Percussionist Currie makes a virtuosic case for Elfman concerto with Utah Symphony

Sat Mar 23, 2024 at 11:31 am
Colin Currie performed Danny Elfman’s Percussion Concerto with David Danzmayr and the Utah Symphony Friday night at Abravanel Hall.

Danny Elfman is best known as a prolific composer of film scores. He’s written the music for such movies as Beetlejuice, Scrooged and The Nightmare Before Christmas, among many others. But in recent years he’s also ventured into writing classical works, and currently counts nine pieces in his concert portfolio.

This weekend, one of Elfman’s works is on the Utah Symphony’s program — his Percussion Concerto from 2022 with soloist Colin Currie, for whom the concerto was written. In addition to the vast array of instruments for the soloist, the work is scored for strings and large percussion section. With guest conductor David Danzmayr on the podium, Currie and the ensemble gave a stellar performance of the work Friday night.

Currie is one of today’s premiere percussionists, and it’s no wonder that Elfman wanted to write the work for him. The work needs a soloist with the agility to move quickly among the instruments that are positioned on either side of the conductor’s podium. At Friday’s concert, Currie handled the logistics with ease and gave a tour de force performance of the 30-minute work, which provided a showcase for his remarkable sense of rhythm as well as his sensitivity in expressing moods and emotions.

The concerto, though non-programmatic, is highly cinematic in character, which isn’t surprising given Elfman’s background in film. But since it is so cinematic, it’s also very pictorial and descriptive, and Currie underscored that in his playing. The work’s four movements run the gamut of expressions, from loud and boisterous in the outer movements to serene and ethereal in large parts of the inner movements. And Currie handled the ever changing and sometimes rapid shifts of textures and timbres with nuanced attention to detail.

The strings and percussion sometimes complemented the soloist and sometimes offered a frenetic counterpart to Currieis solo playing. Danzmayr offered solid accompaniment that allowed the soloist and the orchestra parts to mesh into a finely interwoven whole.

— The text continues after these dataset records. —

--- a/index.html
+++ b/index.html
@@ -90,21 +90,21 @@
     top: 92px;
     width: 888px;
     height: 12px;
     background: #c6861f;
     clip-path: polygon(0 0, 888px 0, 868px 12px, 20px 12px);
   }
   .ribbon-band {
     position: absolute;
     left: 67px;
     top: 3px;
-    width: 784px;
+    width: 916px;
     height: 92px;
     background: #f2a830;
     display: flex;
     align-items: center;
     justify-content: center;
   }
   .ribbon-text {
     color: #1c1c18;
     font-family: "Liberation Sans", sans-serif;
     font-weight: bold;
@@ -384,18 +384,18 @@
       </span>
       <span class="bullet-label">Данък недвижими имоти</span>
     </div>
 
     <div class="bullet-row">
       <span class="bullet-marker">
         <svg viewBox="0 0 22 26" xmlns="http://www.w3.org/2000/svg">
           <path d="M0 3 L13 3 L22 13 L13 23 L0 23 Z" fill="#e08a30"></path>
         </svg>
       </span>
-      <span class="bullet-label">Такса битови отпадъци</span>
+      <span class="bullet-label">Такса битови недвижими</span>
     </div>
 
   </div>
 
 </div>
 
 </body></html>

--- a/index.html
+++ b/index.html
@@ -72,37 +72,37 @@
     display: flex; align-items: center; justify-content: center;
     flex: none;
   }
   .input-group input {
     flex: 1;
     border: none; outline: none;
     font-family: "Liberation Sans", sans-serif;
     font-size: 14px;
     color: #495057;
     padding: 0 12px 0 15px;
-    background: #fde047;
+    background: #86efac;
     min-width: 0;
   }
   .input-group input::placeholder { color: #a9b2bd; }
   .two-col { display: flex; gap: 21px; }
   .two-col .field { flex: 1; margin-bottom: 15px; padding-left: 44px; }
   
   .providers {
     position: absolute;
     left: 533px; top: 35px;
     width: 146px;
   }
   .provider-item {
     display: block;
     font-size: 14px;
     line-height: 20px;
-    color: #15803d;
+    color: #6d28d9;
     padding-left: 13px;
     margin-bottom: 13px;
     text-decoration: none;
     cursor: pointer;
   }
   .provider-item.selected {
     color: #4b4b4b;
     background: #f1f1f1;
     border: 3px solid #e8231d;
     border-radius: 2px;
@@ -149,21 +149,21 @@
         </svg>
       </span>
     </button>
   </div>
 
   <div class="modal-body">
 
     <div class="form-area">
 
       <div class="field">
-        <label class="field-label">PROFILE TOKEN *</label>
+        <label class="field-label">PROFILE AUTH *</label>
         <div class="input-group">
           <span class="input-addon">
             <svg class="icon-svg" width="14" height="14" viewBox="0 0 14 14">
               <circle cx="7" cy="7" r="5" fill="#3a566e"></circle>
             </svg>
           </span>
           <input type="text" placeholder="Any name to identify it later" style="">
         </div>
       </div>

Currie opened the concert with Tromp Miniature, a piece for solo marimba by Bryce Dessner, who is also a film composer and a member of the rock band The National. The short work is a subtle study in cross rhythms and polyrhythms within an overall evocative and melodic framework, and Currie gave a sensitive and expressive reading of the piece. 

The concert concluded with a sturdy performance of Brahms’ First Symphony. Much has been made about how long it took Brahms to feel comfortable writing a symphony, but that discussion is immaterial to the work itself. The First is a splendid symphony that shows Brahms’ mastery of the symphony format, with four well crafted movements that thoroughly explore a range of expressions and emotions.

The Austrian-born Danzmayr, who is music director of the Oregon Symphony, captured the drama and passion of the opening movement with broad sweeping gestures that allowed the music to soar and unfold.

The middle movements were a perfect counterpoint to the effusive first movement in Danzmayr’s hands because of his thoughtful underscoring of the lyricism of the second movement and the expressive melodicism of the third. 

The finale, after a somber opening by horns and trombones, gradually transformed into a spirited outing in which Danzmayr coaxed bold playing from his strings and emphasized the dynamic vitality of the music, especially in the furiously energetic final section.

The program will be repeated 7:30 p.m. Saturday.